If it is the same cause we would know that it is because of
a kernel change made by RedHat for AS2.1 that is being rolled
into the 2.5.* development kernels and which would eventually
find its way into a 2.6 production kernel.

------- Additionally ----------
Looks the same to me:


RedHat AS 2.1 started with the same base as RedHat 7.2,
but obviously they changed it (otherwise why have an AS2.1
to begin with).  Whether the changes flowed from AS2.1
into the 2.5 kernel or the other way around is irrelavent,
I think examples of both could be found.  The point is that
the change which affects CS/Linux was a deliberate one,
and one that was accepted by Linus & others for inclusion
in 2.5 and later.  Now if we can find what that change was
we would have a better chance of knowing how to work with it.

additional comment re attachment

Comment 1 Need Real Name 2002-12-03 21:29:16 UTC
Created attachment 87269 [details]
Attachment (425.txt) is Message log for CS/Linux showing sna drivers not initiating

Comment 2 Christoph Hellwig 2002-12-04 22:23:53 UTC
> The question at the end NEEDS TO BE ADDRESSED by Red Hat Development:

Don you think that's the right attitude to get a bug fixes?  Anyway your
description is very inaccurate, so if you want your problem debuged I'd suggest
you post some descriptive straces and a pointer to the sources of your module.

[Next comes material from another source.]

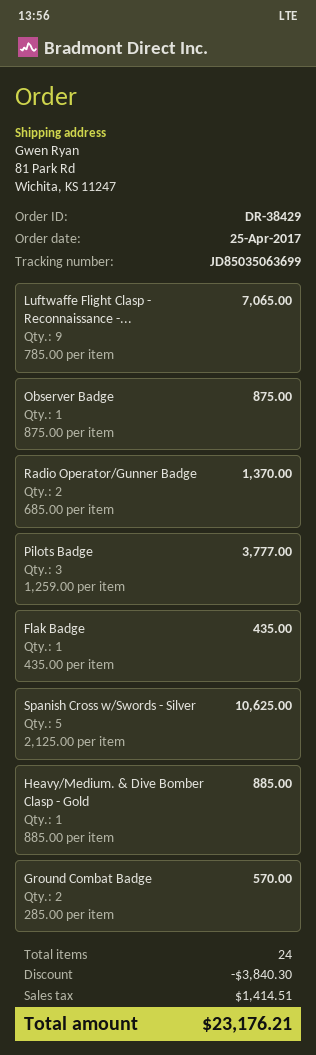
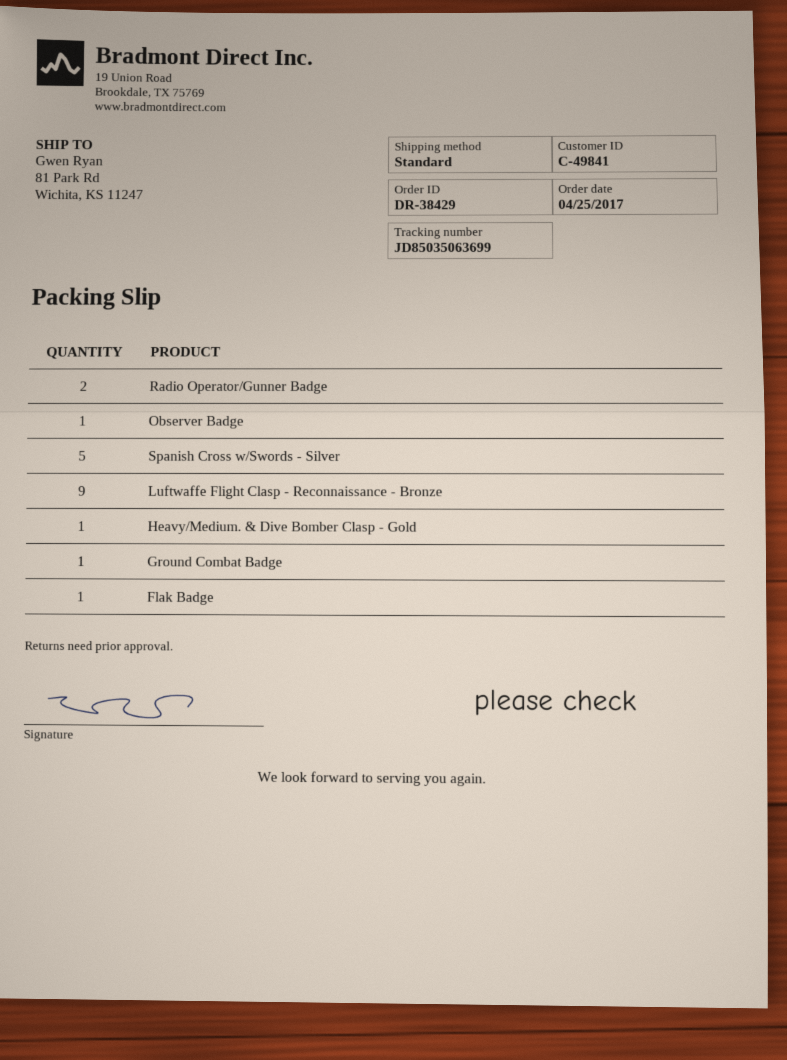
Pilots Badge: 3 -> none
Ground Combat Badge: 2 -> 1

Comment 3 Need Real Name 2002-12-05 11:26:59 UTC
Created attachment 87484 [details]
Traces and source code as per update

Comment 4 Need Real Name 2002-12-05 11:27:17 UTC
I am the originator of this problem. I originally submitted it to the IBM Linux 
Technology Center in October, sorry that they did not pass on the strace file 
that I gave them. I include a gzip including:
- the strace showing the opens and ioctls that I described (the device 
is /dev/sna_trace) right at the end
- the messages file showing the printk messages that I added to prove that the 
ioctl commands ended up in our open function
- a part of the user space code that issues the open and ioctls (see line 236 
of svmtdaem.c and following)
- a part of the driver that expects the open and ioctls (see lines 1188 and 818 
of svmtrcdd.c).
It is not possible to send the full code, CS/Linux is a very large product 
comprising some 12500 files with kernel drivers in excess of 2.5M bytes).
Richard Hilditch
SNAP-IX Group
Data Connection Ltd.
Tel:	+44  20 8366 1177	Mail:	richard
Fax:	+44  20 8367 8501	Web:	http://www.dataconnection.com

Comment 5 Christoph Hellwig 2002-12-05 17:13:02 UTC
I guess it would be enough if you send a pointer to the location of that code
(i.e. website, ftp site, sourceforge project page, cvs repository)

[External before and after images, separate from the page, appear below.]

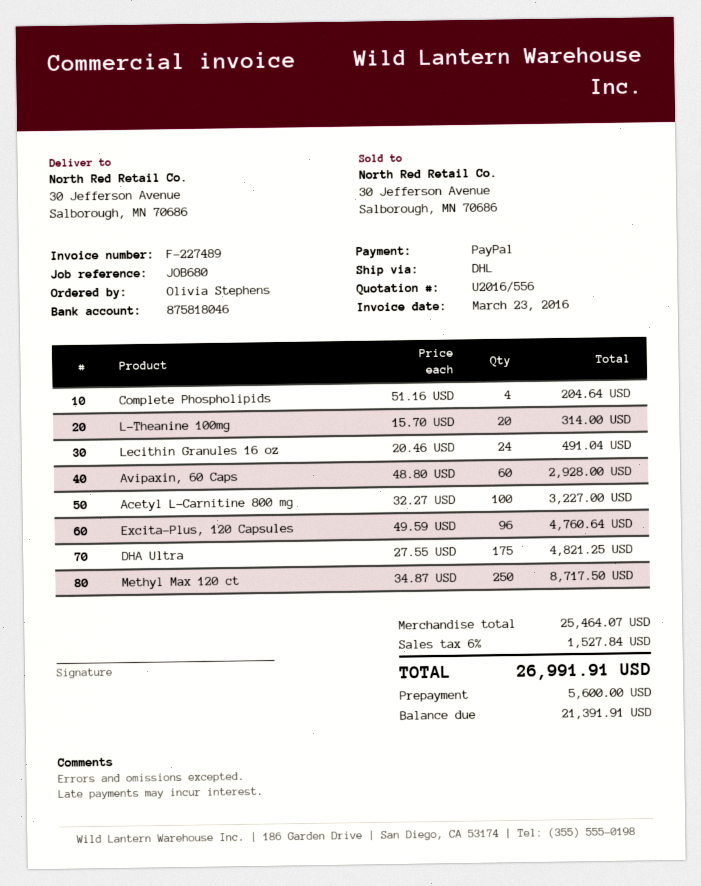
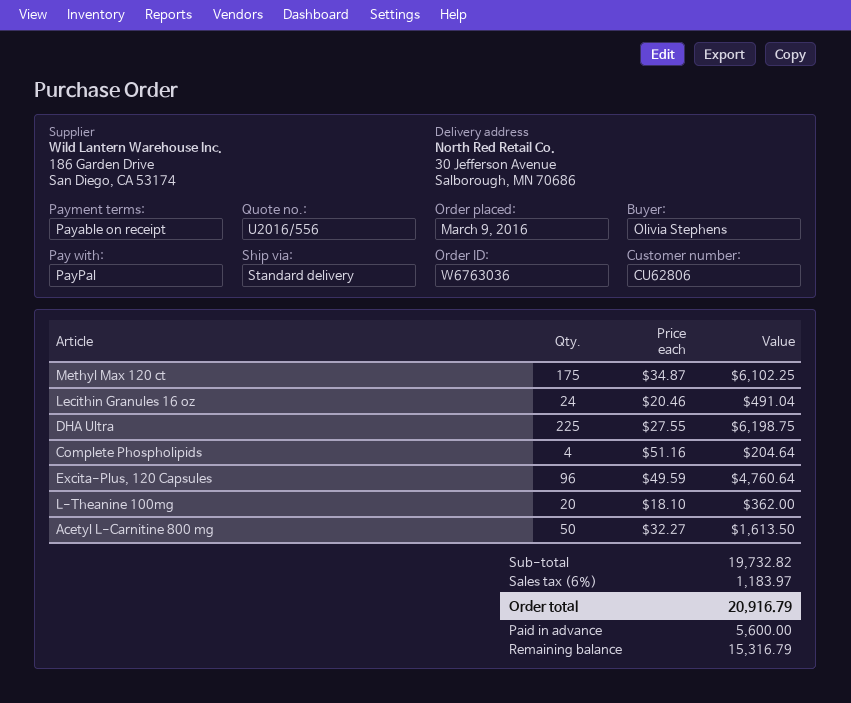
shipping method: DHL -> standard
L-Theanine 100mg: 20 x 15.70 = 314.00 -> 20 x 18.10 = 362.00
Avipaxin, 60 Caps: 60 x 48.80 = 2928.00 -> none
Acetyl L-Carnitine 800 mg: 100 x 32.27 = 3227.00 -> 50 x 32.27 = 1613.50
DHA Ultra: 175 x 27.55 = 4821.25 -> 225 x 27.55 = 6198.75
Methyl Max 120 ct: 250 x 34.87 = 8717.50 -> 175 x 34.87 = 6102.25
subtotal: 25464.07 -> 19732.82
tax: 6% = 1527.84 -> 6% = 1183.97
total: 26991.91 -> 20916.79
balance: 21391.91 -> 15316.79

Comment 6 Arjan van de Ven 2002-12-05 17:22:33 UTC
LiS is not supported

Comment 7 Jeff L Smith 2002-12-07 04:44:46 UTC
LiS is not being used when these calls fail. The Kernel is not passing the 
CS/linux ioctls to its own trace device driver correctly. The problem has 
nothing to do with LiS.

Jeff L Smith  Comm. Server Development IBM

Comment 8 Need Real Name 2002-12-18 22:09:54 UTC
Can you reinvestigate this since LiS is not being used at the time of call
failure. Reopening for your response.  Thanks.

Comment 9 Need Real Name 2003-01-09 15:20:02 UTC
Raising priority as this is very important to the Comm Server development team.

Comment 10 Need Real Name 2003-01-13 17:10:36 UTC
Adding comments from Comm Serv development
------- Additional Comment #20 From Paul Landay(landay.com)  2003-01-13
07:24 -------

The problem occurs with the RHAS2.1 2.4.9-e.9 kernels:
  http://rhn.redhat.com/errata/RHSA-2002-227.html
We have not tried the 2.4.9-e.10 kernels yet.
------- Additional Comment #21 From Paul Landay(landay.com) 2003-01-13
09:34 -------

I've now tried the 2.4.9-e.10 kernels and it still happens
with that kernel also.

Comment 11 Need Real Name 2003-01-22 23:04:34 UTC
Cancelling bug as problem is determined not to be in Linux code.